◆ Data shown
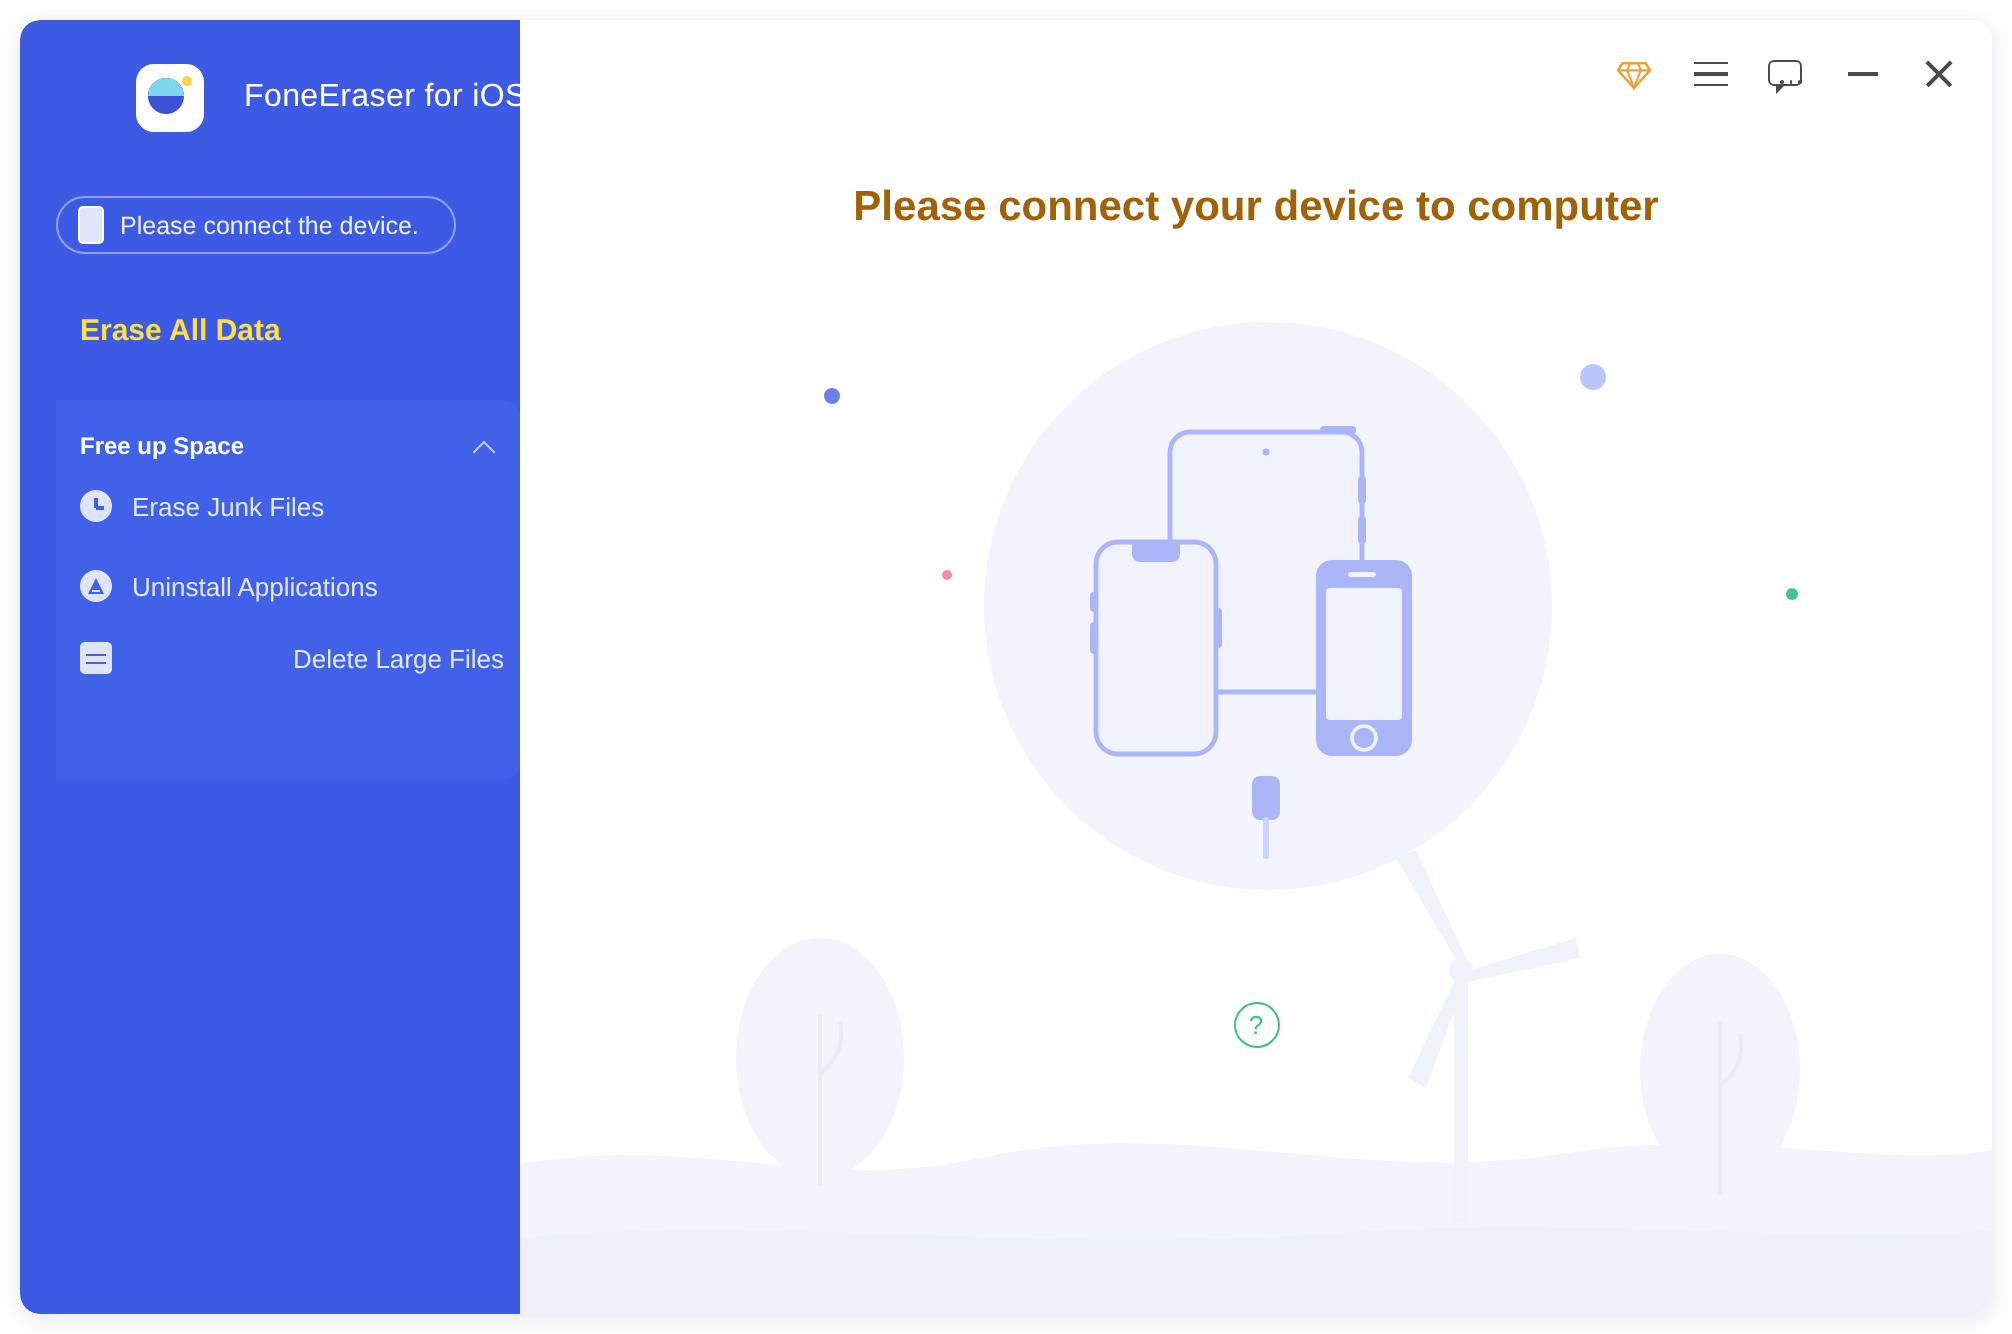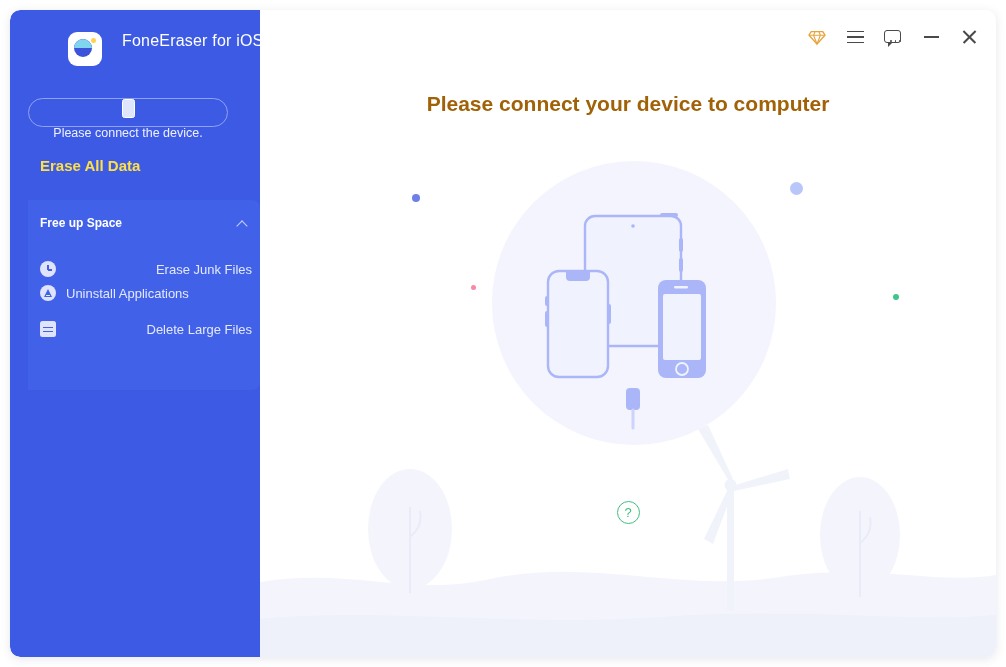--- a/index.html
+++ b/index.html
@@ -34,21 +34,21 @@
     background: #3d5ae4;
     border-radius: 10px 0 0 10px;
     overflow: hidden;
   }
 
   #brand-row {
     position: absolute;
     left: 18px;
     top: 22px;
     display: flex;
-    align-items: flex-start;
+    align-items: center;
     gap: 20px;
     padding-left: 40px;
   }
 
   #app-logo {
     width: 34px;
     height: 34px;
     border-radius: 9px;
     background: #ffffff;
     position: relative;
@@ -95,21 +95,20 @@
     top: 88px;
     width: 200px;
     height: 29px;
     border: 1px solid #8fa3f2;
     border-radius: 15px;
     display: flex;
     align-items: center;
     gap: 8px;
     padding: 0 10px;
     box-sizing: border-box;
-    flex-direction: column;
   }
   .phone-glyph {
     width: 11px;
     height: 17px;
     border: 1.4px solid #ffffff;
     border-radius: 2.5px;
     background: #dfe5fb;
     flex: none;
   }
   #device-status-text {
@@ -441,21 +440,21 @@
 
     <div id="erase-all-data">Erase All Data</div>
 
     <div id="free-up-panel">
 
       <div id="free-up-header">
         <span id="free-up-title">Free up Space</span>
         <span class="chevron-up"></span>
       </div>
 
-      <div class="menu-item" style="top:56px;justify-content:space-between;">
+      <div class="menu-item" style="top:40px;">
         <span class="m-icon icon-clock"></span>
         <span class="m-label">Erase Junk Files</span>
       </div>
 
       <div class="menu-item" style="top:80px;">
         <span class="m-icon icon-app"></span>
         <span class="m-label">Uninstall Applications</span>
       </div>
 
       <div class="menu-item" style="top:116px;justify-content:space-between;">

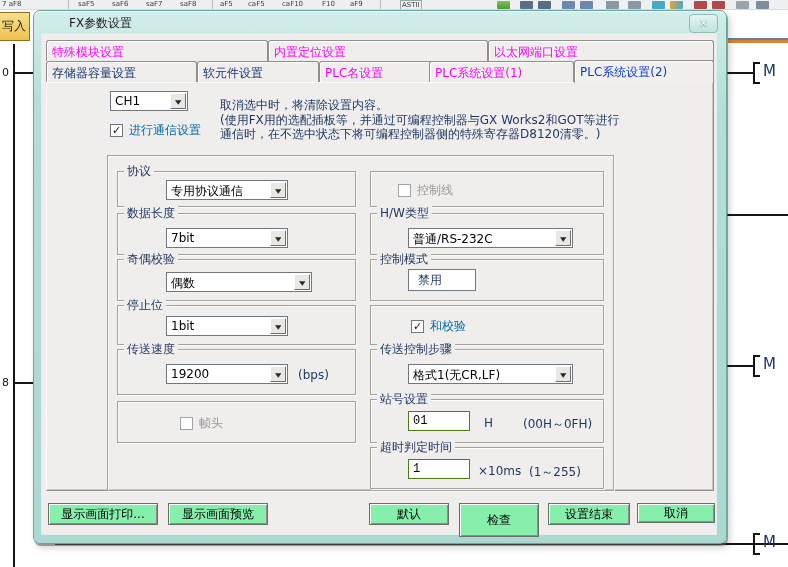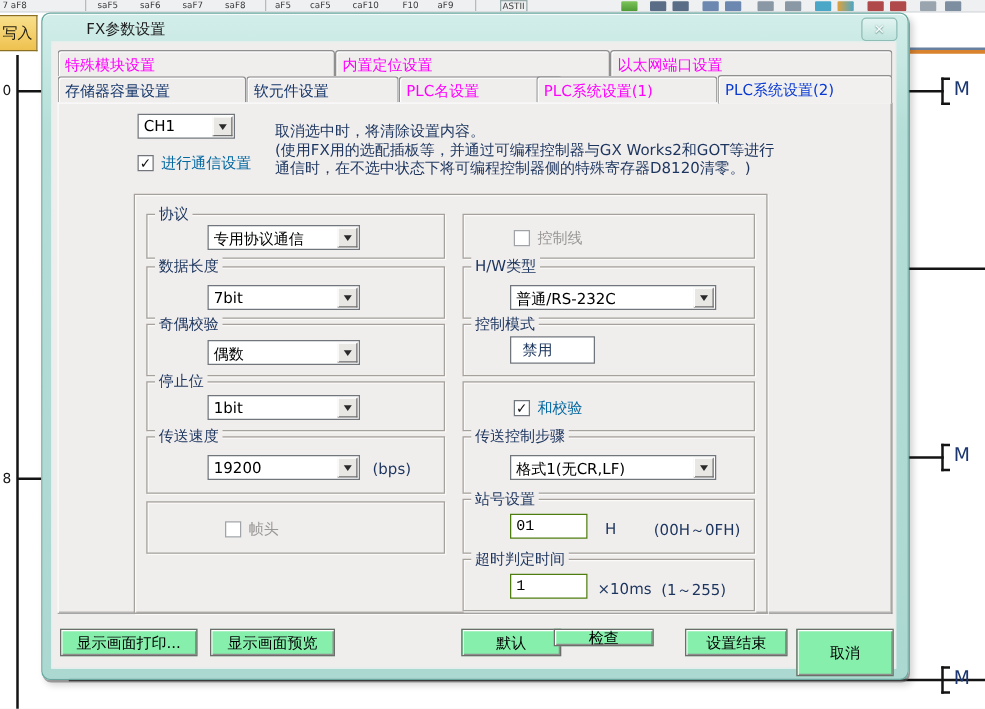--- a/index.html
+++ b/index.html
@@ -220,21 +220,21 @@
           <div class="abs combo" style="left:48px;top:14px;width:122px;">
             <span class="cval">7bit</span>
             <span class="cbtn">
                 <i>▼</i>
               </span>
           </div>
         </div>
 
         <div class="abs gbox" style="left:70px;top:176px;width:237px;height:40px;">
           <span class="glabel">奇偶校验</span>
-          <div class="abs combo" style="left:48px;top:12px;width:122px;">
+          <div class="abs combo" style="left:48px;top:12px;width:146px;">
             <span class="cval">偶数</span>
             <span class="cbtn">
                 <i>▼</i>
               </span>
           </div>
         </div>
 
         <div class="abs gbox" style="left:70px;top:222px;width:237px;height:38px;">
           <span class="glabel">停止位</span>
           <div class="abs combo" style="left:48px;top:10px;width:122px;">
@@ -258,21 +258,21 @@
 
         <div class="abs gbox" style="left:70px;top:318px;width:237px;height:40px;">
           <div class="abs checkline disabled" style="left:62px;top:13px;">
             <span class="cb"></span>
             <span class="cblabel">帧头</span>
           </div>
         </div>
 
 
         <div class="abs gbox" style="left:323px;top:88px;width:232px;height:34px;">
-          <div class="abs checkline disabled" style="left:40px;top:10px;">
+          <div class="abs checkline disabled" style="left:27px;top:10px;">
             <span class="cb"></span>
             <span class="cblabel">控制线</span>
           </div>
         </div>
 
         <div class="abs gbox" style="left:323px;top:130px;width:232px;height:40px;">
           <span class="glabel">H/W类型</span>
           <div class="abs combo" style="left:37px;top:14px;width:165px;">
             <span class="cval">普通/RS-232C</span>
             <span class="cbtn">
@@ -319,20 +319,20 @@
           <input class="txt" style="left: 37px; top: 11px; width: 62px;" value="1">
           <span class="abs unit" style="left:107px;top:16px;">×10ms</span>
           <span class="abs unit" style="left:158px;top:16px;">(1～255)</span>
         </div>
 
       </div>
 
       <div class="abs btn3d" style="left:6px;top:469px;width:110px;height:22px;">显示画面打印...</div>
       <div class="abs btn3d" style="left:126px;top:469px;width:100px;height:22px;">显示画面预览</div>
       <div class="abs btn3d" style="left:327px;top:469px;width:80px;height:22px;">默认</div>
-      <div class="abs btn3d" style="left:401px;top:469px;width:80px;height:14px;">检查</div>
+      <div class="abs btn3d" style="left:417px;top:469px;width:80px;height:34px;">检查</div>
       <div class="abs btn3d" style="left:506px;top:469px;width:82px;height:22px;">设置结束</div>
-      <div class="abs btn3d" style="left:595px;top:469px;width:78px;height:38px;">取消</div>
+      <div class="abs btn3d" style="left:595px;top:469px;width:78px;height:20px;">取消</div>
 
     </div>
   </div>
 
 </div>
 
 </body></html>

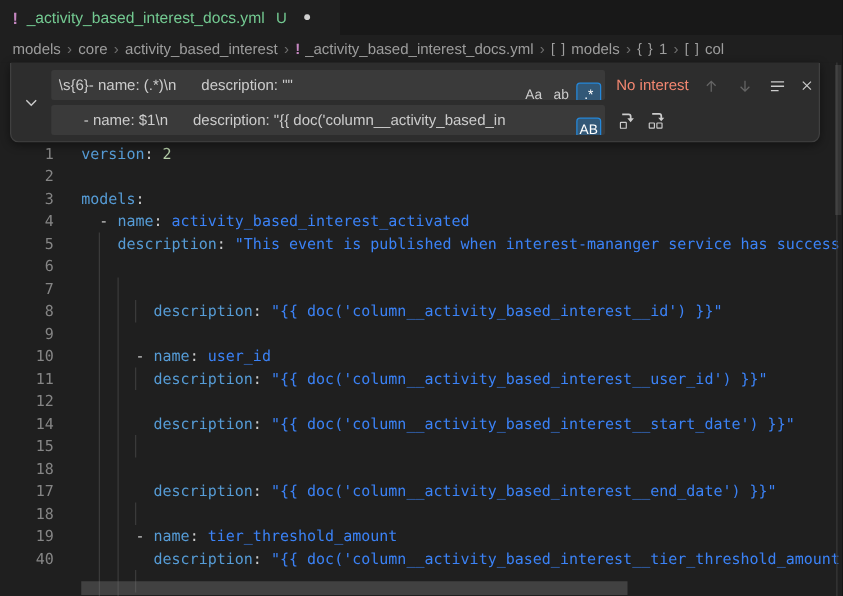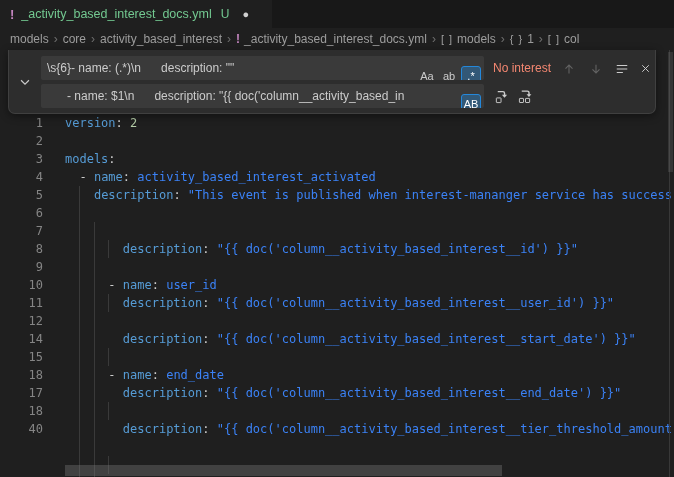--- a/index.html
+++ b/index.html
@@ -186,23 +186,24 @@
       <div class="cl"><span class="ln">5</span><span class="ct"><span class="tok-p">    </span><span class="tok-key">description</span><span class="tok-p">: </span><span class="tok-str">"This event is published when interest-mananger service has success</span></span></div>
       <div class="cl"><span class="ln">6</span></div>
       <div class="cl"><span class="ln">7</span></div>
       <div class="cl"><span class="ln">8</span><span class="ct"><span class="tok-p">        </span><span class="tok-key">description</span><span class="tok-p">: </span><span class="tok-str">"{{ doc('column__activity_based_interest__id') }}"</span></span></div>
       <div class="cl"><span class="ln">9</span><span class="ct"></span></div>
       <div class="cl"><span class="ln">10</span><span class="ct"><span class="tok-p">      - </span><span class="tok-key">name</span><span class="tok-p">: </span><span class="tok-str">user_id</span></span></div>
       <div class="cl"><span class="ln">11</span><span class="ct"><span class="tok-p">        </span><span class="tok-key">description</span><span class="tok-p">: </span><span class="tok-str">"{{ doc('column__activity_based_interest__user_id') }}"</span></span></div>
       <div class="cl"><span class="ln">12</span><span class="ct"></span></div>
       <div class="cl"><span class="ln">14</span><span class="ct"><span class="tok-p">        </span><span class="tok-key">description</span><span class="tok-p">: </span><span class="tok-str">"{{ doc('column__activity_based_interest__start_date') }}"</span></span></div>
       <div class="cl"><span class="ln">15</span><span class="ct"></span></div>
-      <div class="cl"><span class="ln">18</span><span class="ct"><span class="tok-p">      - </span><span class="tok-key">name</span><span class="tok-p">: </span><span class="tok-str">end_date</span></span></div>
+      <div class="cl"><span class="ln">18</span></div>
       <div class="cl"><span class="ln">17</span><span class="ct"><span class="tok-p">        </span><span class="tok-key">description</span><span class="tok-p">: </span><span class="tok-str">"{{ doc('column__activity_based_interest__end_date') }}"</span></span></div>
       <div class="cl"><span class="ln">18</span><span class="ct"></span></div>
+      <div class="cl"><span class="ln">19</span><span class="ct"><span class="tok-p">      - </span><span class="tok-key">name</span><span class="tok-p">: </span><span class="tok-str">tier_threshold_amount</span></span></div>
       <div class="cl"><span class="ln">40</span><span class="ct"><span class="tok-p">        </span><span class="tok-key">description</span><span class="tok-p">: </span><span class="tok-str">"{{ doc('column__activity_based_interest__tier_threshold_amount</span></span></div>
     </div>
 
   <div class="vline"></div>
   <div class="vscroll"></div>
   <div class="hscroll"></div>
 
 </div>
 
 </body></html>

◆ Instructions to follow
The string "between" may occur in the listing; show every line where it does.

◆ Response area
-      <div class="menu-item" style="top:56px;justify-content:space-between;">
       <div class="menu-item" style="top:116px;justify-content:space-between;">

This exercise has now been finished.